Sibel, yüzündeki kırışıklıklara rağmen gülümsedi. "Benimle rahat konuşabilirsin." dedi. "Aslına bakarsanız buraya gelmek istememiştim. Sonuçta iş arkadaşımın elinden bir şey alıyormuşum gibi hissettirirdi ama...Ata gelmemekte ısrar edince şirket ne yapacağını bilemedi." sırıttım. "Ellerindeki en iyi parça da benim."

"Sevdim seni." dedi beni uzun uzun sürerek. "Zaten medya ajanstan senin gibi bir parça nasıl çıktı onu da anlayamadım." gözlerim kısıldı. "Derken?" dediğimde "Hemen yanlış anlama." dedi. "Sadece şirketinizde bu kadar sorumsuz varken birilerinin işini yapıyor olması çok güzel."

İçten içe sırıtmaktan deliriyordum ama bunu göstermeye hiç niyetim yoktu. Aksine düz bir surat ifadesiyle başımı salladım. Suratım tahmin ettiğimden üzüntülü durmuş olacak ki "Başkalarının suçunu bu kadar üstlenme Ada. Benden sana ilk tavsiye olsun bu da." başımı salladım.

"Ne olursa olsun size mahcup olduk." dedim. "Özür dilemesi gerekenler elbette özür dileyecektir tatlım." dedi Sibel büyük bir özgüvenle.  "Şimdi biraz işten konuşalım, ne dersin?" hemen çantamdaki evrakları çıkardım. "Elbette. Hemen hazırlıyorum."

Bu işten zevk alıyordum.

Bir saatten uzun süren röportajımızdan sonra kapatarak geriye yaslandım. "Çok teşekkür ederim." dediğimde gözleri kısıldı. "Aslında sana bir şey soracaktım.. buraya geldiğinden beri kafama takıldı." duraksadım.

"Tabii." dedim kalktığım sandalyeye gerisin geri oturarak.

"Sen, Akın'ın haberini yapan muhabir misin?" dudaklarımı ıslattım. Akın yanımda olmasa dahi onun adını her yerde duymak zorunda mıydım sanki? "Evet." dedim merakla. "Anladım. Sadece merak etmiştim." dediğinde başımı salladım.

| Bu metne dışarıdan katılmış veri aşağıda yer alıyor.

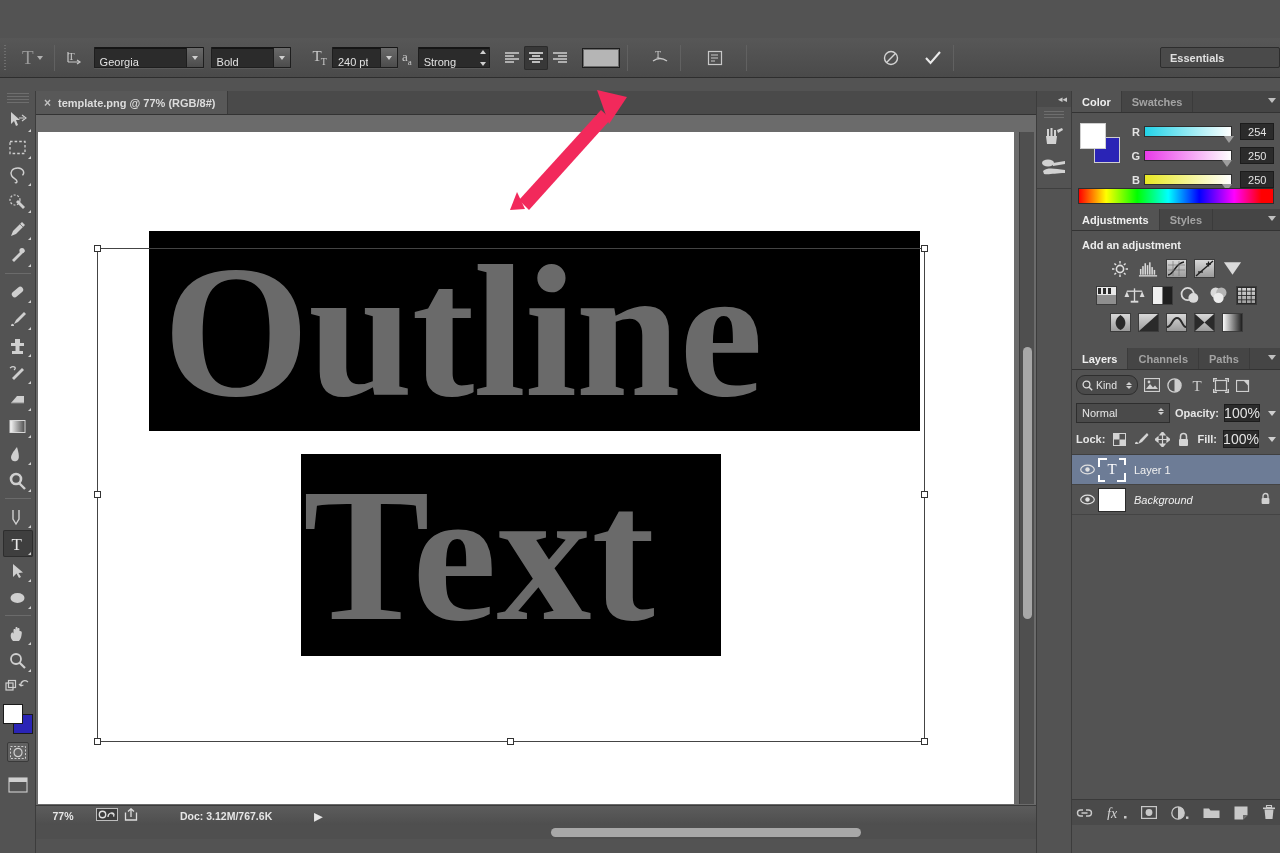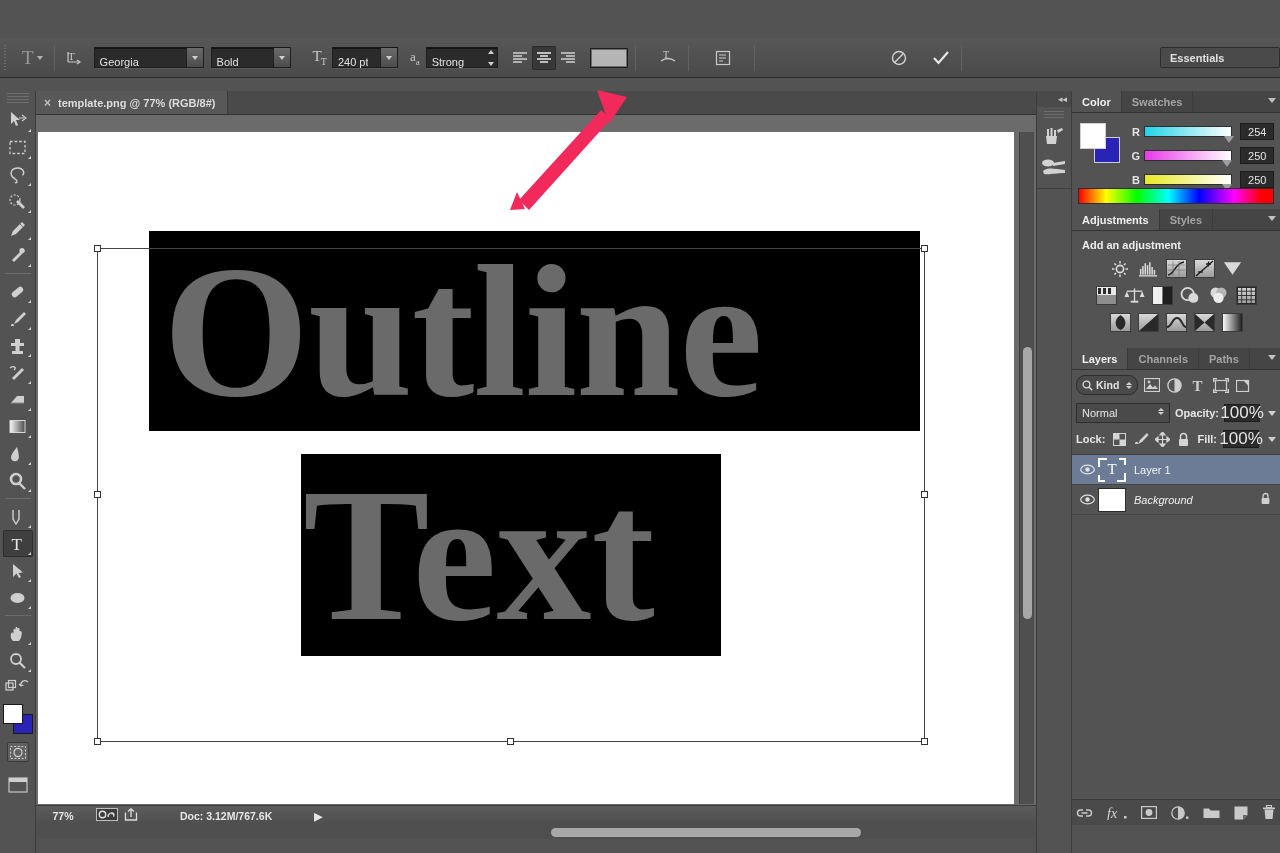"aa" .aa-icon { margin-left: 12px -> 4px }
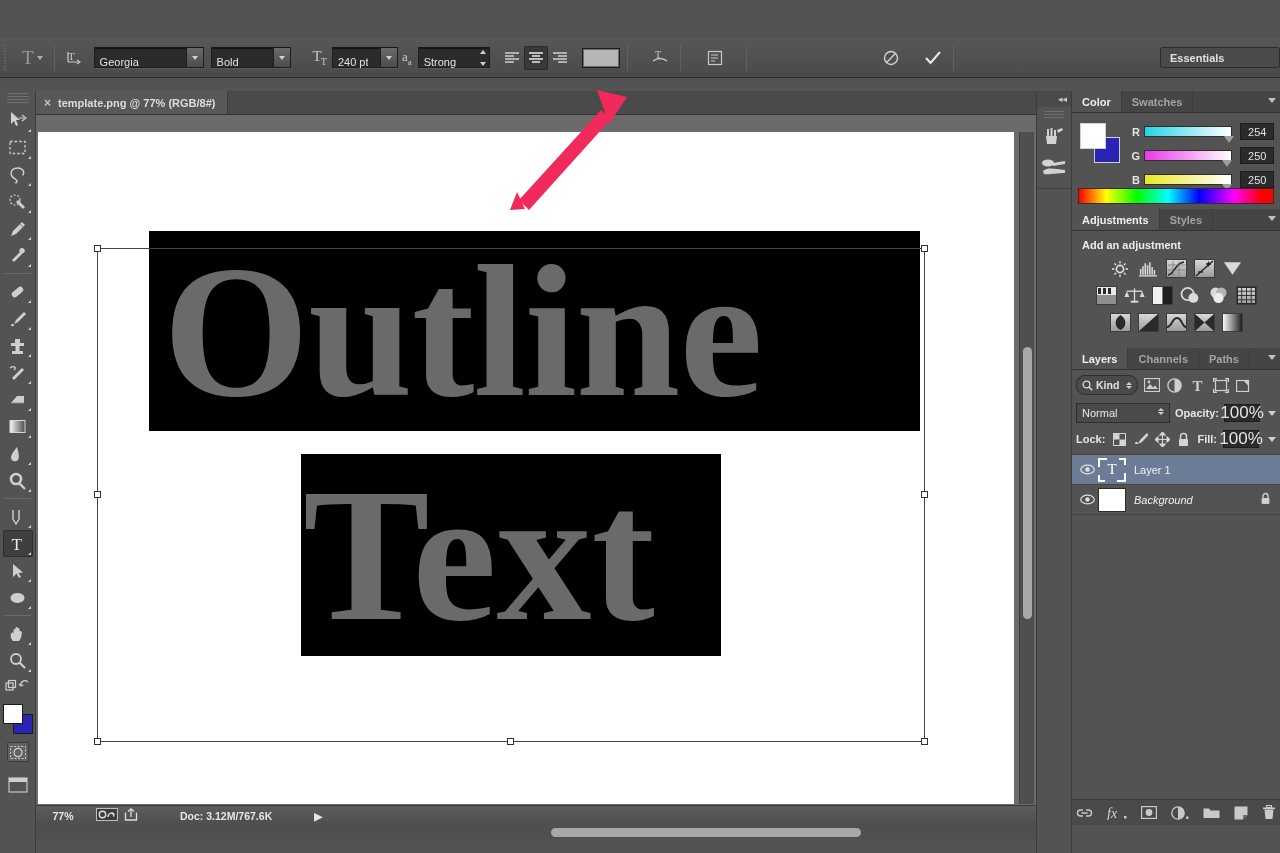"Kind" .lp-filter { font-weight: bold -> none }
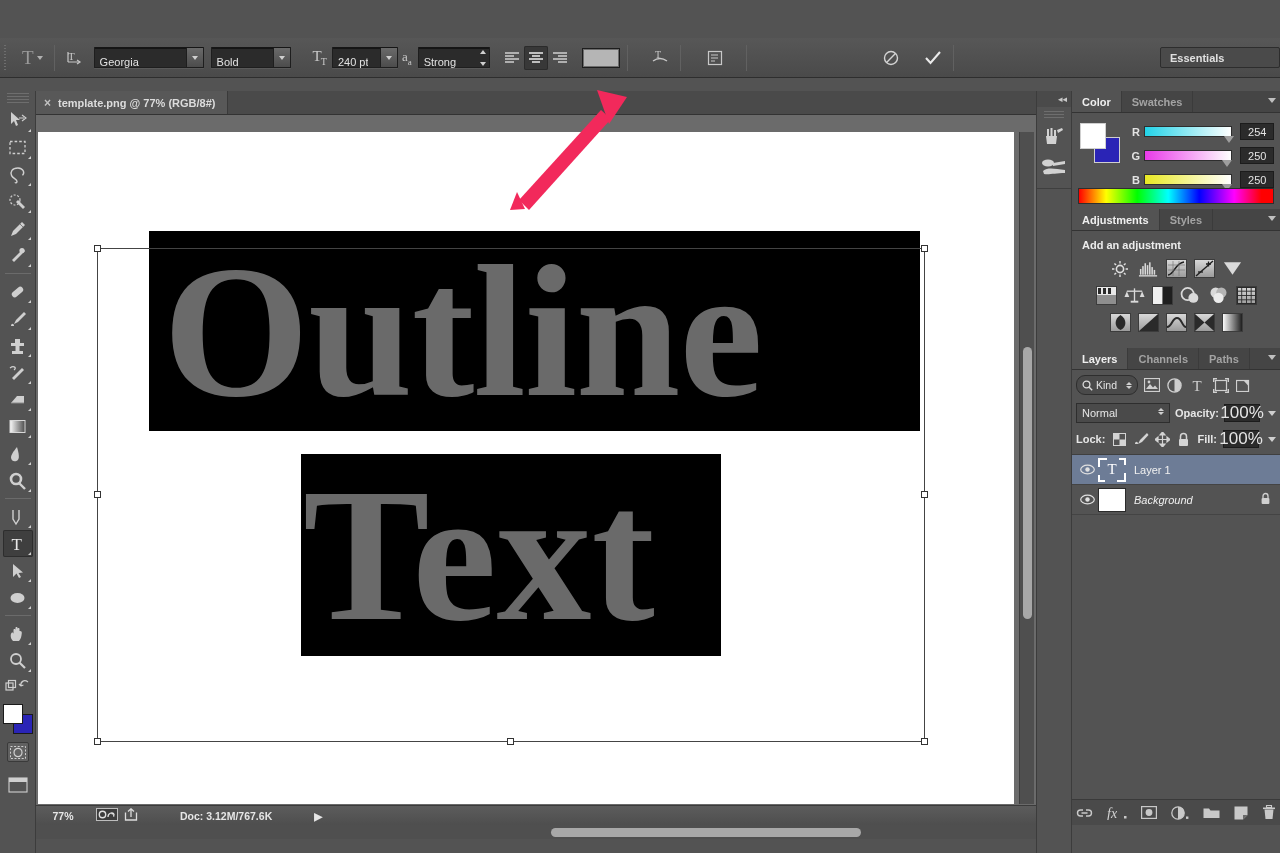"100%" .pctbox { font-size: 17px -> 14px }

Akın'ın haberini yapan muhabir olup olmadığımı mı merak etmişti yani? Bunun altında ya bir şey vardı ya da ben aşırı şüpheci davranıyordum.

"Misafirimizi kapıya kadar eşlik et, Ali." dedi Sibel hanım. Ali'nin gösterdiği yerden ilerleyip dış kapıya ulaştık. Arabaya biner binmez düz bir surat ifadesiyle çalıştırdım ve mahalleden ayrılır ayrılmaz çığlık attım. Şimdi Ata görürdü, eve gider gitmez gerekirse yirmi saat uyumaz yine de bunun haberini yapardım.

Ata'nın yüz ifadesini görmek için nelerimi vermezdim ama yarın hafta sonuydu maalesef. Yine de umrumda değildi. Bundan ölesiye nefret edeceğini biliyordum. Elimdeki ses kayıt cihazına kocaman bir öpücük bırakıp çantama yerleştirdim ve evime sürmeye devam ettim. Daha kiminle uğraştığının farkında değildi Ata bey.


🍀


Siteye gir.

Kullanıcı girişi.

Şifre.

Sayfayı yapıştır.

SİBEL BİRSEN'İN BÜYÜK SIRRI!

Ve enter.

Tuşa basar basmaz gülümseyerek geriye yaslandım ve koca kahve kupamdan büyük bir yudum aldım. Kahvemi höpürdete höpürdete içerken gözlerim yorgunluktan kapanıyor, göz altlarım uykuya ihtiyacım var diye bas bas bağırıyordu ama bunun nasıl çilesini çektiysem öylede zevkini yaşamalıydım.

Esnediğim esnada telefonum çalmaya başladı. Arayan kişi Mira'ydı. Hemen açtım. "Kızım ne yaptın sen!" diye cırladı. Yüzümü buruşturdum. "Ne diyorsun Mira ya?" dedim yeniden esneyerek. "Kızım Ata delirdi delirdi!"

Kaşlarımı çattım. "Ata mı? Ata'nın yanında mısın?" onaylar mırıltılar çıkardı. "Dün tüm ofis beraberdik. Seni de çağıracaktım ama gelmezsin diye..." sözünü kestim. "Her neyse." dedim umursamamaya çalışarak. "Nasıl? Sinirlendi mi?"

"Sinirlenmek mi? Sinirlenmek mi!" kahkaha attı. "Resmen sinirden gözü döndü. Hemen birilerini aramaya başladı, ulaşamayınca küfür kıyamet koptu. Onun işini elinden almışsın öyle dedi.. ofistekiler biraz kıl kaptı sana." dediğinde gözlerimi devirdim.

"Ee?" dedim ayaklarımı uzatarak. "Haberin altına benimde adımı yazmışsın ya, tabii herkes bana döndü. Üstüme gelmeye başladıklarında haberin bana ait olmadığını söyledim." gözlerim kısıldı. "Müdüre de söylersin o zaman." dedim sert bir biçimde.

Duraksadı. "Anlamadım?"

"Diyorum ki madem beni onların içinde korumak yerine, benim senin için yaptığım şeyi görmezden geliyorsun. O zaman müdüre de söylersin Mira." dediğinde bir süre ses gelmedi, ardından derin bir şekilde iç çekerek "Bu mu yani?" dediğinde "Evet Mira. Bu." dedim.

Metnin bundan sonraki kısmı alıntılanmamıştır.